For a year or two he stuck to his one drink in the morning after nights of excessive indulgence. But as he grew older, and his nerves were progressively weakened, additional drinks throughout the day became "necessary," until he was having one every two or three hours.
In a few more years he had reached the final stage of disintegration, where he would remain in an intoxicated condition for several days following a "party."
He invariably thought that he was tapering off, but in reality he was gathering headway faster and faster, until he was drunk a large part of the time.
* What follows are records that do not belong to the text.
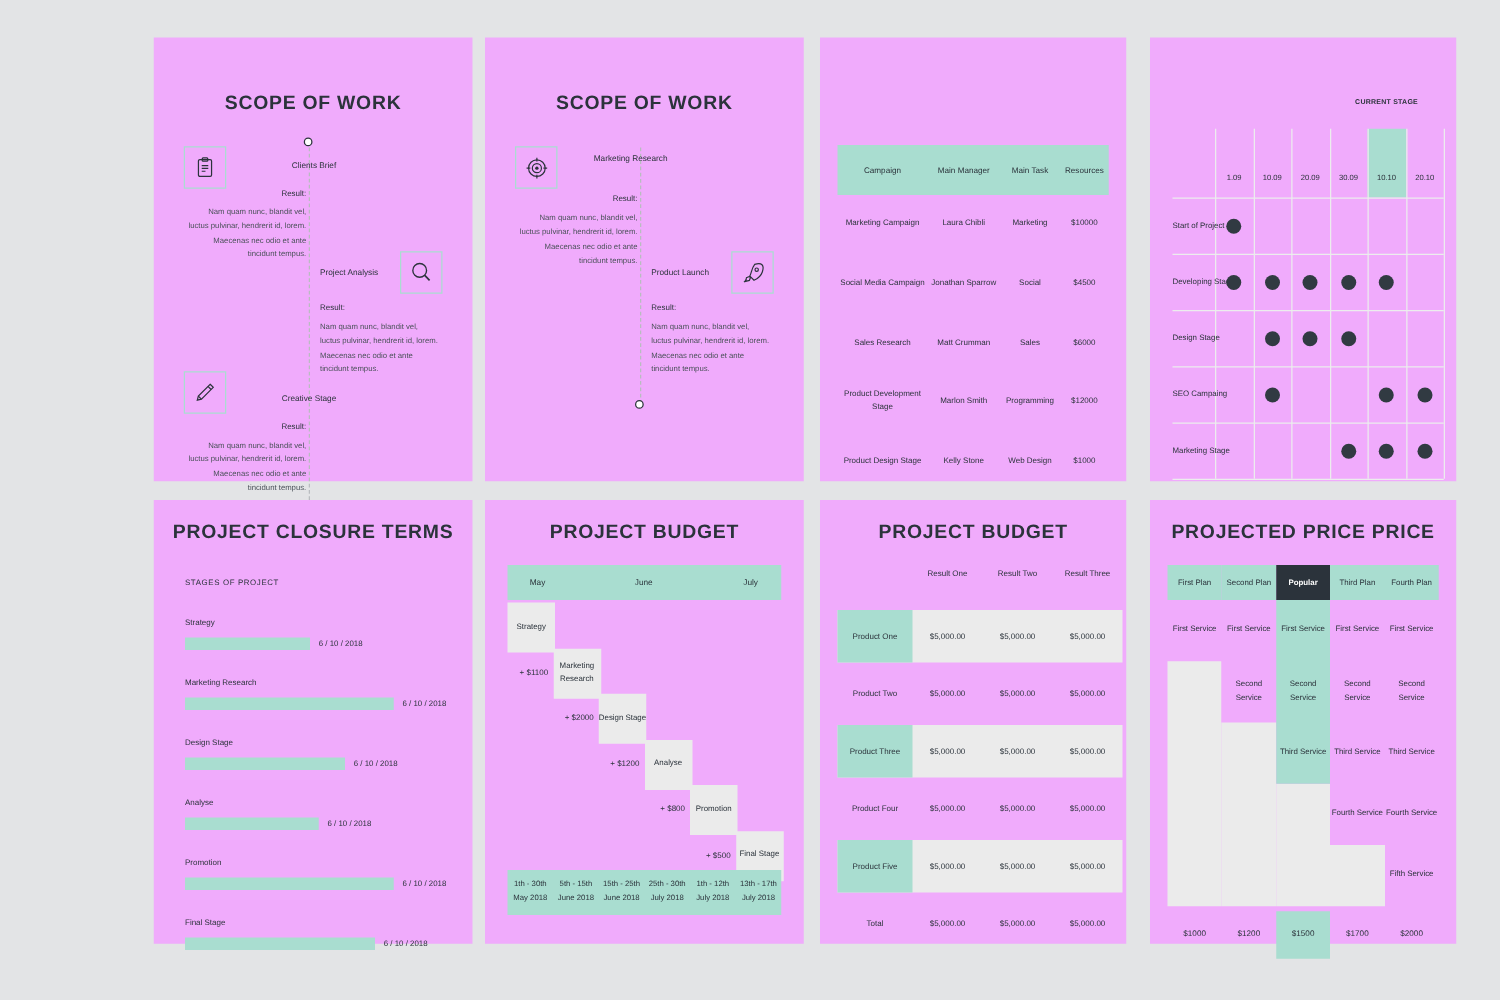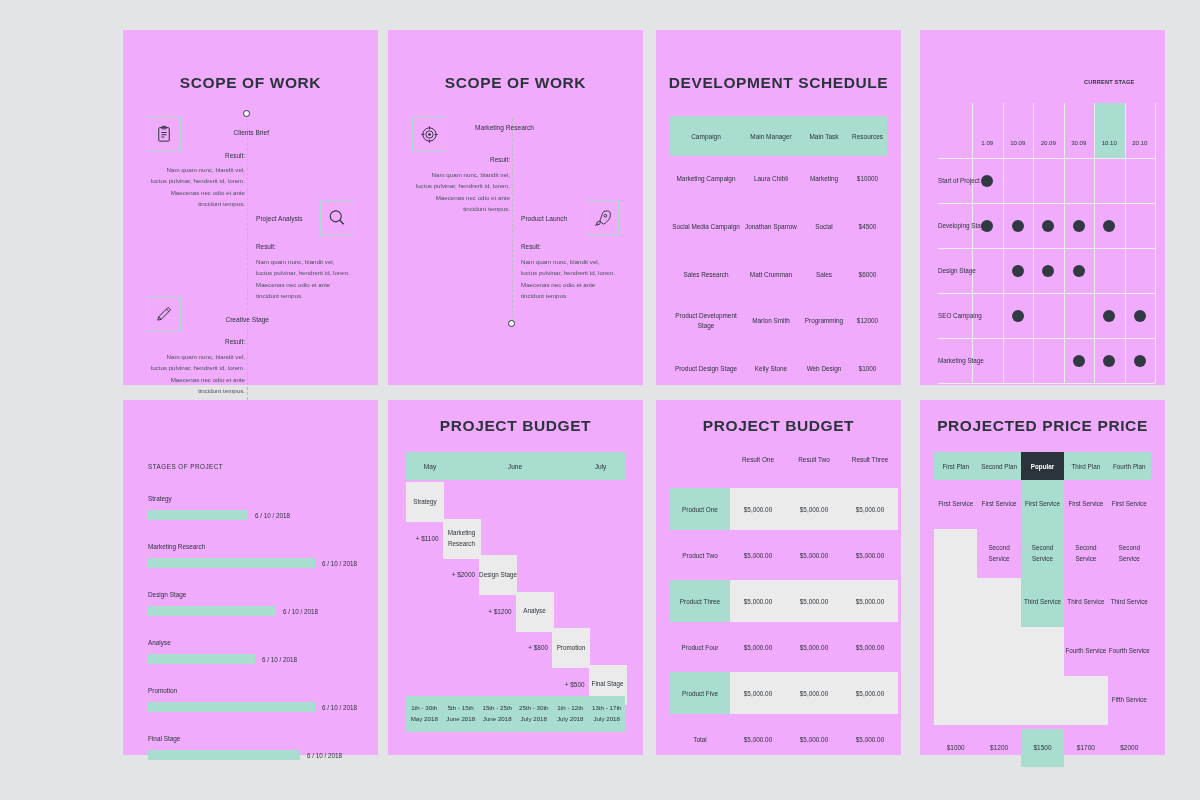--- a/index.html
+++ b/index.html
@@ -236,7 +236,6 @@
   </div>
 
   <div class="card" style="left:656px;top:30px;width:245px;height:355px;">
-    <div class="card-title" style="position:absolute;left:0;top:44px;width:100%;">DEVELOPMENT SCHEDULE</div>
     <div id="ds-header" class="ds-head mint" style="left:14px;top:86px;width:217px;height:40px;">
         <div style="width:72px;">Campaign</div>
         <div style="width:58px;">Main Manager</div>

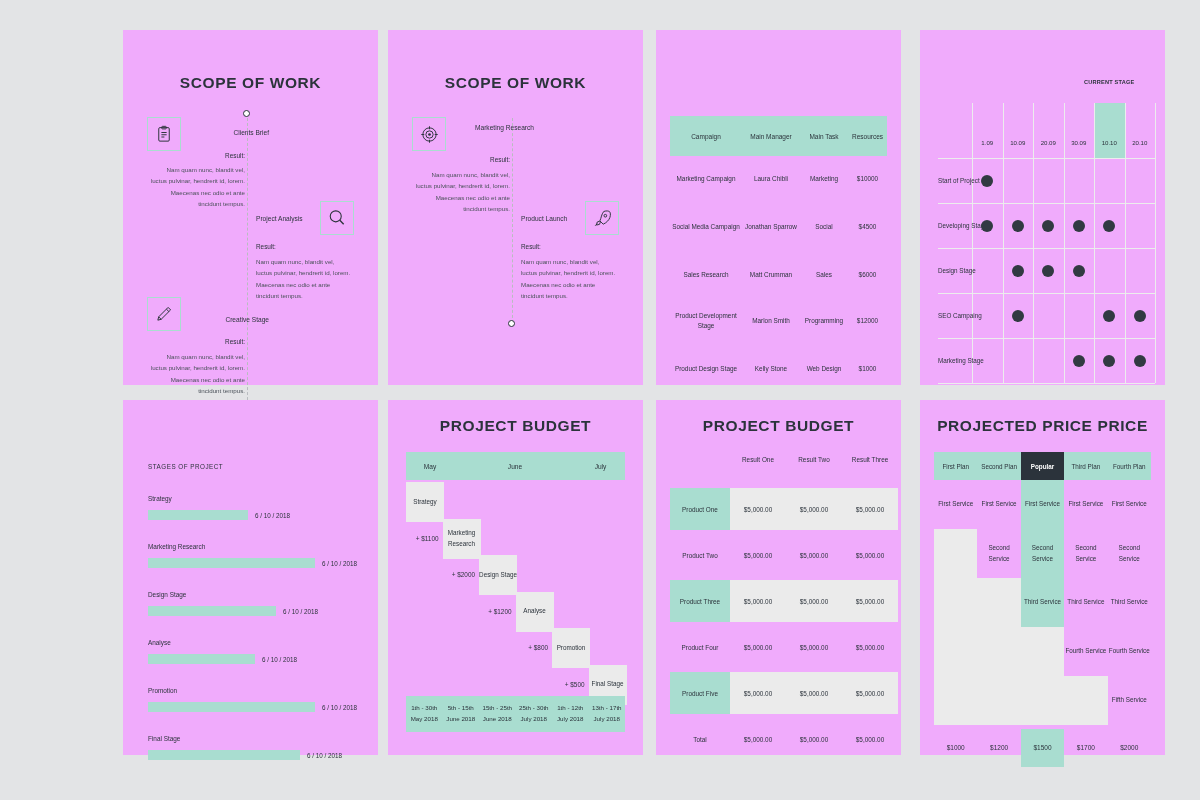--- a/index.html
+++ b/index.html
@@ -323,6 +323,7 @@
   </div>
 
   <div class="card" style="left:123px;top:400px;width:255px;height:355px;">
+    <div class="card-title" style="position:absolute;left:0;top:17px;width:100%;">PROJECT CLOSURE TERMS</div>
     <div class="pc-sub" style="left:25px;top:63px;">STAGES OF PROJECT</div>
     <div id="pc-body">
         <div class="pc-name" style="left:25px;top:95px;">Strategy</div>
Respites unfortunately only resulted in a physical recuperation that gave him the needed strength to repeat the performance. After a period of sobriety the alcoholic wants his first drink for the same reason that his more moderate friends do -- that is, to escape from reality.
But in most cases he does not really want to continue drinking for the sole reason that prompted him to start in the beginning.
Or perhaps it might be better to say that, while the same reason may be functioning to some extent, it is completely overshadowed by a greater one.
He invariably claims that he is "easing" himself out of his condition, until he is entirely under the influence of drink again, and he is speaking the truth as far as his desires are concerned no matter how much his conduct and appearance may belie his statement.
But he simply cannot stand the emotional disorganization that even a limited indulgence has created, and, although he realizes in the bottom of his heart that each drink is making matters worse, he postpones the ordeal of a hangover as long as he possibly can.
Are we to conclude from this that there is no such thing as the purely vicious alcoholic, that they one and all sincerely wish to recover from their habit?
If we disregard the few moral delinquents whose mentality is practically psychotic, -- that is, insane, -- and those whose failure in life has been so glaring that they are willing slowly to commit suicide, I think we might answer the question in the positive; the reason being that the genuine alcoholic, however he may twist and turn, is undergoing a very unhappy experience most of the time.
His ethics may be nil, but he is getting so little out of life except downright suffering that he casts longing looks, not at abstinence to be sure, but at a successful career of hard but controlled drinking.
As he can never attain this state again, whatever he may have been able to do in the past and no matter how hard he may try, and as he is unable even to visualize a life free from alcohol, he prefers what in his fatuousness he considers to be the lesser of two evils.
To this extent only I think we may say that some drunkards wish to remain in their condition and refuse all offers of assistance which might show them a way out of it.